Cairo— In Khan al-Khalili bazaar, near the two-hundred-year-old al-Fishawi café where the Nobel laureate Naguib Mahfouz penned his magnificent sagas of Egyptian life, two tiny girls in ragged party dresses stomped joyfully through the puddles of a burst water main. Across the street in Darb al-Ahmar, middle-aged men were playing rapid-fire card games at one of the thousands of coffee houses where the Egyptian male measures out his life with coffee spoons. In the dusty shops and alleyways of this impoverished district at the heart of Islamic Cairo, the spirit of the medieval capital endures.

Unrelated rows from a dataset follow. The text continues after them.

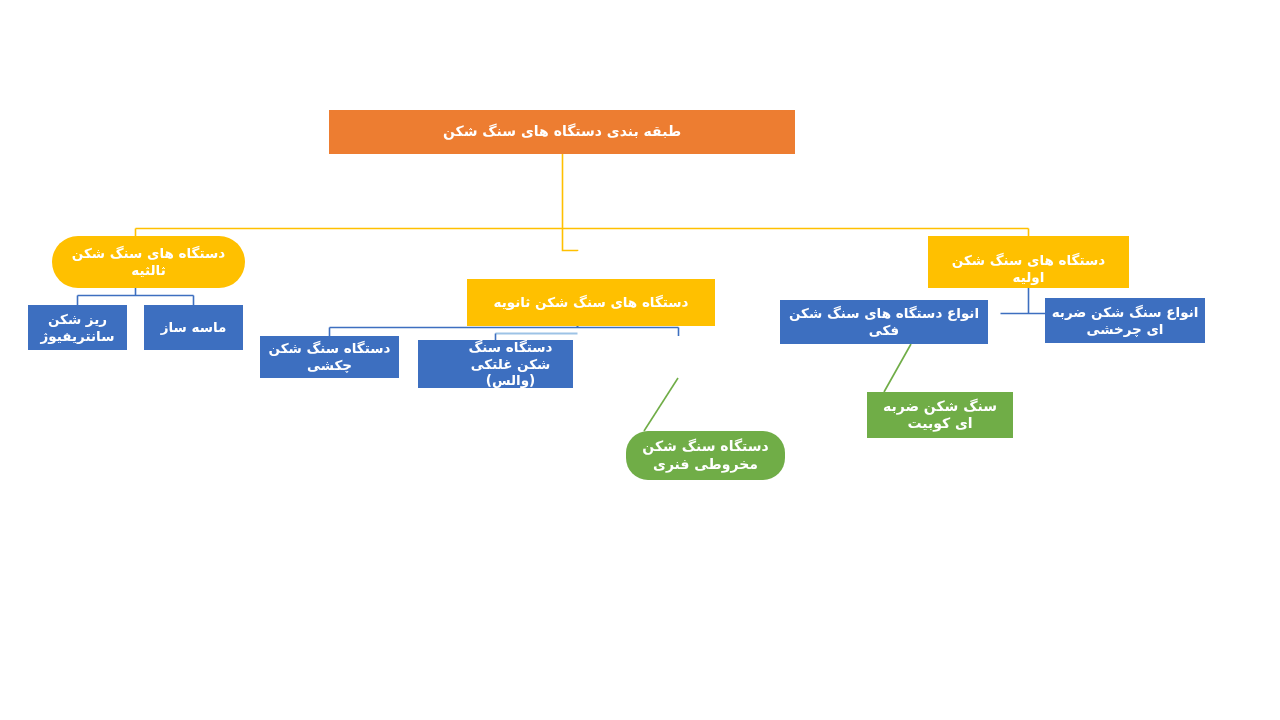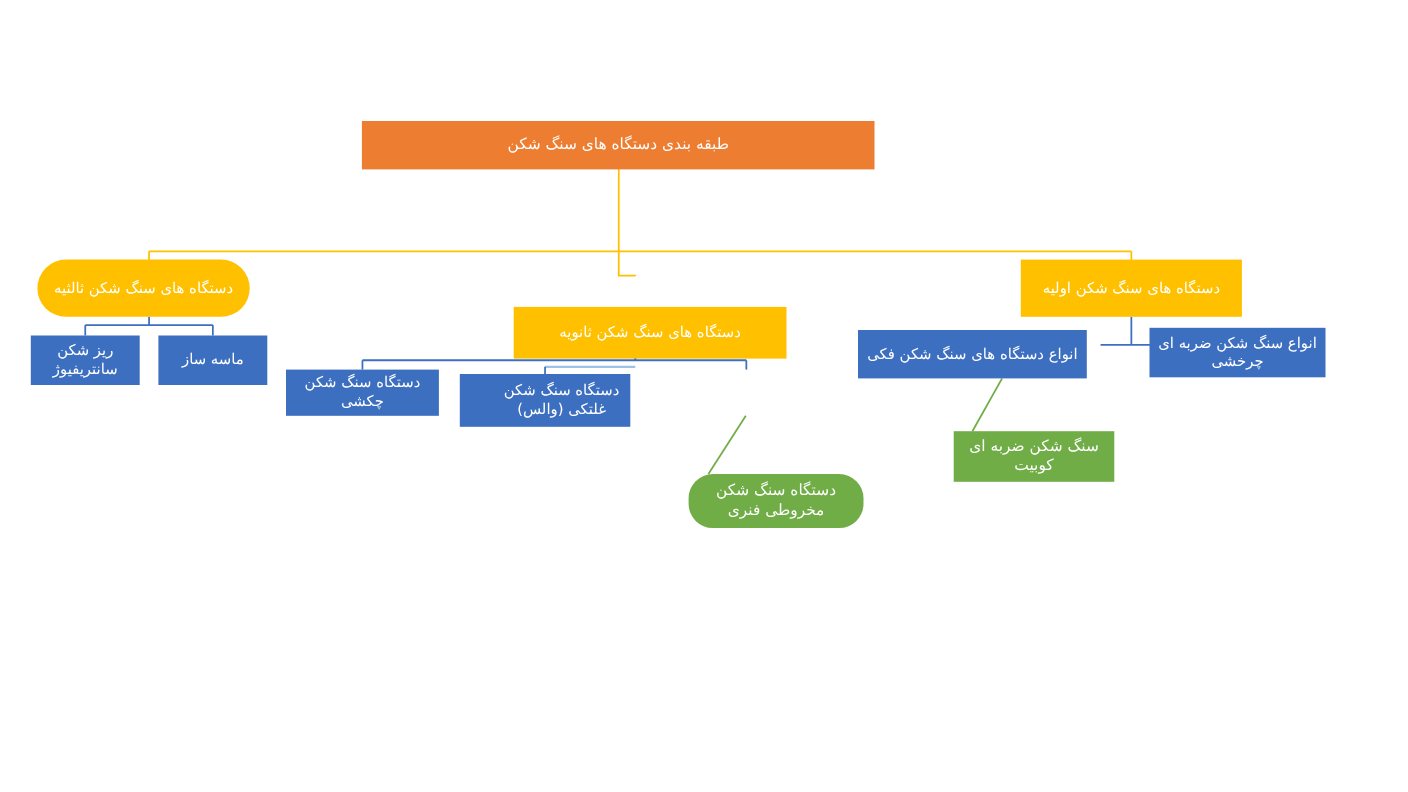--- a/index.html
+++ b/index.html
@@ -36,7 +36,7 @@
     justify-content: center;
     text-align: center;
     color: #ffffff;
-    font-weight: normal;
+    font-weight: bold;
     line-height: 1.25;
     direction: rtl;
     padding: 2px 6px;

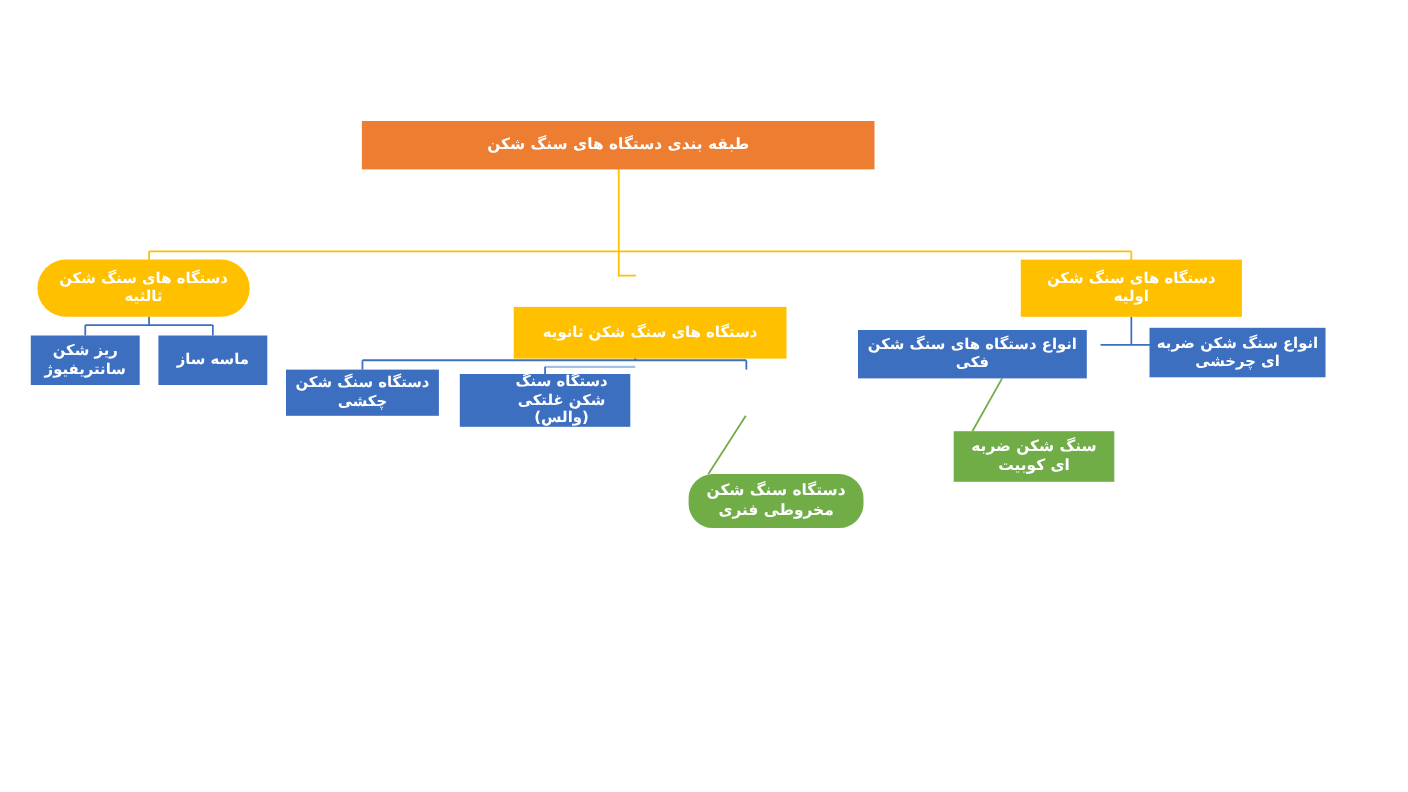--- a/index.html
+++ b/index.html
@@ -108,7 +108,7 @@
     <span>طبقه بندی دستگاه های سنگ شکن</span>
   </div>
 
-  <div class="node node-level1" style="left:34px; top:236px; width:193px; height:52px;border-radius:26px;">
+  <div class="node node-level1" style="left:52px; top:236px; width:193px; height:52px;border-radius:26px;">
     <span>دستگاه های سنگ شکن ثالثیه</span>
   </div>
 

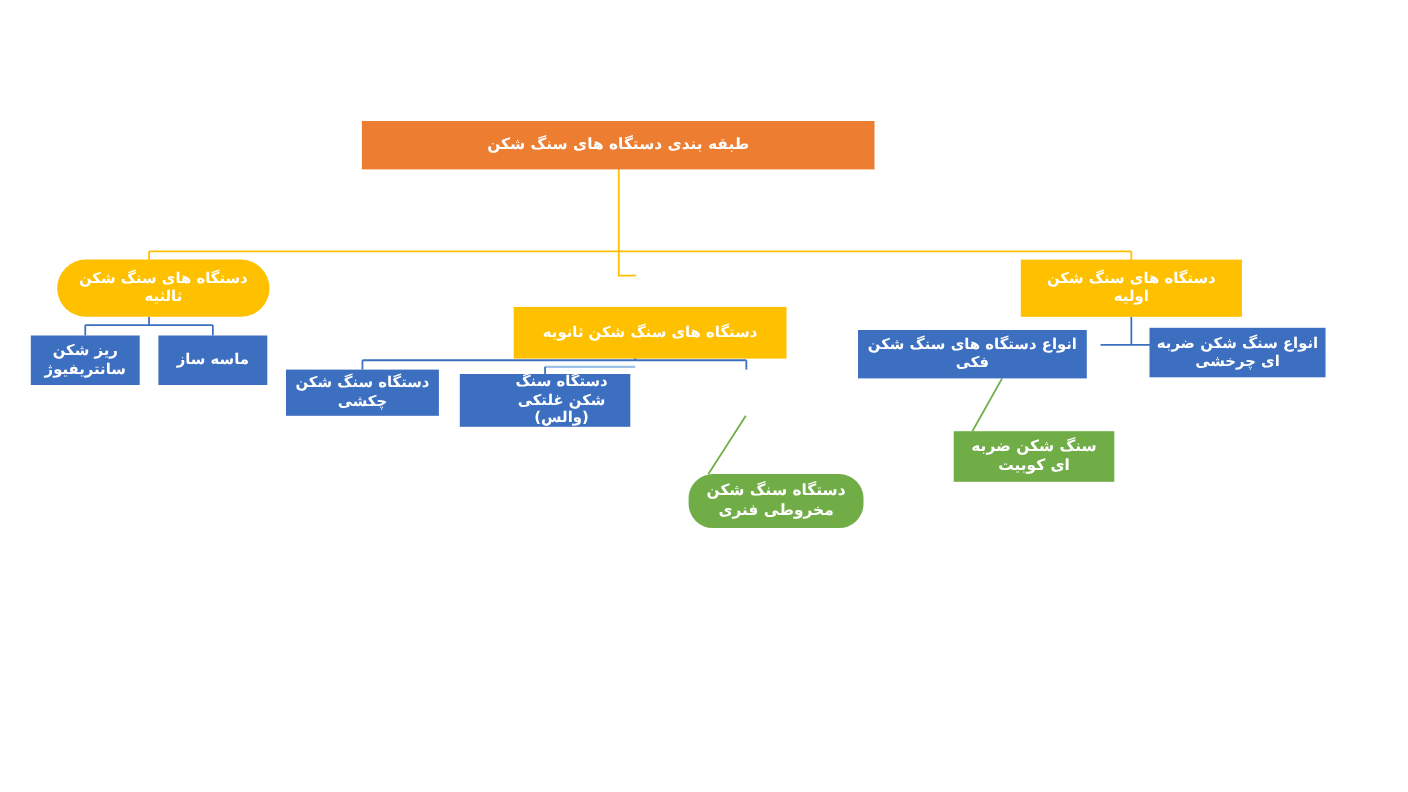--- a/index.html
+++ b/index.html
@@ -116,7 +116,7 @@
     <span>دستگاه های سنگ شکن ثانویه</span>
   </div>
 
-  <div class="node node-level1" style="left:928px; top:236px; width:201px; height:52px;">
+  <div class="node node-level1" style="left:928px; top:236px; width:201px; height:52px;align-items:flex-end;">
     <span>دستگاه های سنگ شکن اولیه</span>
   </div>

Change has come to Cairo, as evidenced by the forest of satellite dishes sprouting from centuries-old tenements, or the call to prayer from a far-off mosque, blaring through a sound system along with Jimi Hendrix-style feedback as the muezzin completes his sound check: “Allah . . . (tap tap) . . . Allah . . . (tap tap) . . . Allah . . . ” Yet rarely does progress improve daily life for most people who live in this polluted metropolis of seventeen million, and seldom does it help neighbourhoods such as this one.

It is something of an anomaly that Darb al-Ahmar—home to hundreds of historically significant buildings and to some two hundred thousand Egyptians who survive on a dollar or two a day — has become the site of a unique urban intervention designed to reconcile two goals that are typically in opposition in the modern world: development and conservation. At issue is the fact that many of Darb al-Ahmar’s derelict stone and brick houses have been built close to, or into, a historic twelfth-century wall constructed as a fortification against invaders by the great Sultan Saladin (best known for kicking the Crusaders out of Jerusalem). Saladin’s Wall remained largely forgotten for centuries, buried so deep under rubble that even Napoleon’s efficient team of experts omitted it from their early-nineteenth-century maps. The construction of a lush new park nearby has changed that.

The al-Azhar Park project was conceived twenty years ago by Prince Karim Aga Khan, the Geneva-born, Harvard-educated spiritual leader of the world’s fifteen million Shia Ismaili Muslims who is purportedly a direct descendent of the Prophet Mohammed. The idea was to create a park as a gift to the city of Cairo, which was established by his ancestors, the Fatimid caliphs. Built by the Aga Khan Trust for Culture (aktc) through its Historic Cities Support Program, the park would act as the much-needed “lungs” of a metropolis that had less than a footprint of green space per person.

And so a massive rubble dump—“a monument in garbage to the endurance of Cairo,” as the writer Max Rodenbeck called its five hundred years of accumulated debris—was transformed into the mile-long jewel of green that is al-Azhar Park. Situated high on a hill next to the thousand-year-old mosque of al-Azhar, the world’s oldest university, are more than six hundred thousand plants, thriving in soil that previously had the salinity of the Red Sea. When construction for that project uncovered much of Saladin’s Wall, the aktc launched an archaeological restoration that led it to confront the many problems plaguing Darb-al-Ahmar, which borders the park beyond the Wall.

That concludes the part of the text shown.